→ Task objective: Go through the entries below. Copy each line in which "tank" appears.

Records drawn from a dataset:

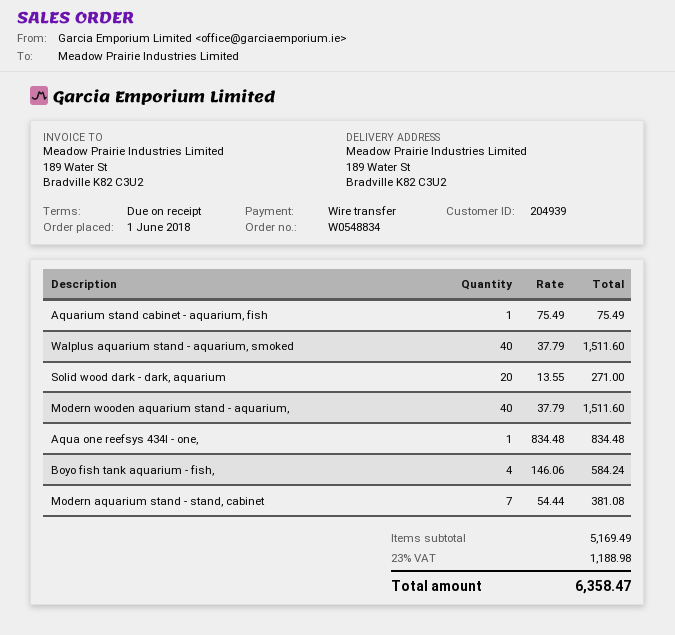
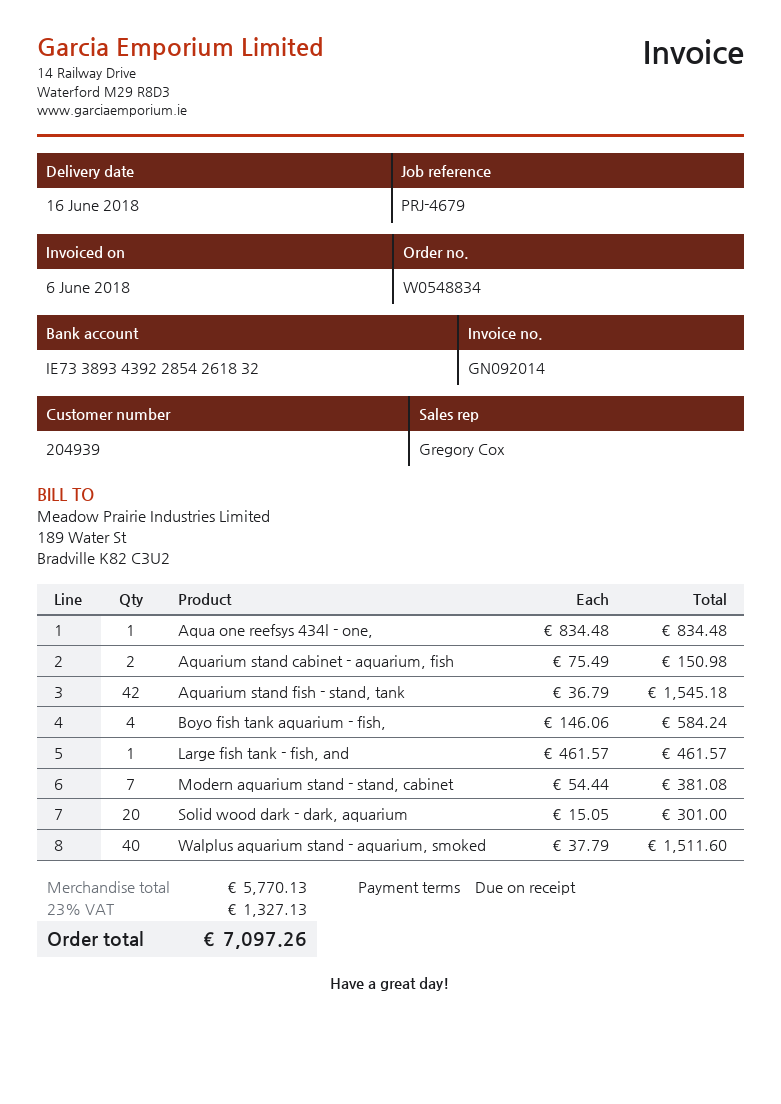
Aquarium stand cabinet - aquarium, fish: 1 x 75.49 = 75.49 -> 2 x 75.49 = 150.98
Solid wood dark - dark, aquarium: 20 x 13.55 = 271.00 -> 20 x 15.05 = 301.00
Modern wooden aquarium stand - aquarium,: 40 x 37.79 = 1511.60 -> none
Aquarium stand fish - stand, tank: none -> 42 x 36.79 = 1545.18
Large fish tank - fish, and: none -> 1 x 461.57 = 461.57
subtotal: 5169.49 -> 5770.13
tax: 23% = 1188.98 -> 23% = 1327.13
total: 6358.47 -> 7097.26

→ Solved exercise:
Aquarium stand fish - stand, tank: none -> 42 x 36.79 = 1545.18
Large fish tank - fish, and: none -> 1 x 461.57 = 461.57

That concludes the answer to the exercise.